Begin by graphing the cube root function, \(f(x)=\sqrt[3]{x} .\) Then use transformations of this graph to graph the given function. $$h(x)=\frac{1}{2} \sqrt[3]{x-2}$$

Short Answer

Expert verified
The graph of \(h(x)\) is a cube root function with half the vertical scale and shifted 2 units to the right from the graph of \(f(x)\).

Step by step solution

01

Graph the function \(f(x)=\sqrt[3]{x}\)

This function produces a curve with a shape that increases slowly for negative x, goes through the origin, and then increases more steeply for positive x.
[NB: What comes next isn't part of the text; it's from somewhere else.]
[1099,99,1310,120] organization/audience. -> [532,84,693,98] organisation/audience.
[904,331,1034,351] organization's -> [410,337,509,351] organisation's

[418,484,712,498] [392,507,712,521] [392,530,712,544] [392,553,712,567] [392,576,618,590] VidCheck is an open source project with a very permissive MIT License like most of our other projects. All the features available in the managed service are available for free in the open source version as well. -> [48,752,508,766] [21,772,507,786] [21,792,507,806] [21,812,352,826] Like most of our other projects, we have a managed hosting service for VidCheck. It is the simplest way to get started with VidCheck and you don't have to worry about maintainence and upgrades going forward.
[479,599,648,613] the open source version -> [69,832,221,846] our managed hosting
The curve is symmetric about the origin.
02

Apply the vertical scaling.

The function \(h(x)\) takes the cube root function and scales it vertically by a factor of 1/2, this operation is represented by the equation \(h(x) = 1/2 f(x)\). Taking each vertical coordinate in the original graph and multiplying it by 1/2. This squishes the graph toward the x-axis.
03

Apply the horizontal shifting

Lastly, the function \(h(x)\) replaces \(x\) with \(x - 2\), which has the effect of shifting the graph 2 units to the right. This operation is represented by the equation \(h(x) = f(x - 2)\), which means replace every occurrence of \(x\) with \(x - 2\) in the original function \(f(x)\). It results in each point on the graph of \(f(x)\) being moved 2 units to the right to produce the graph of \(h(x)\).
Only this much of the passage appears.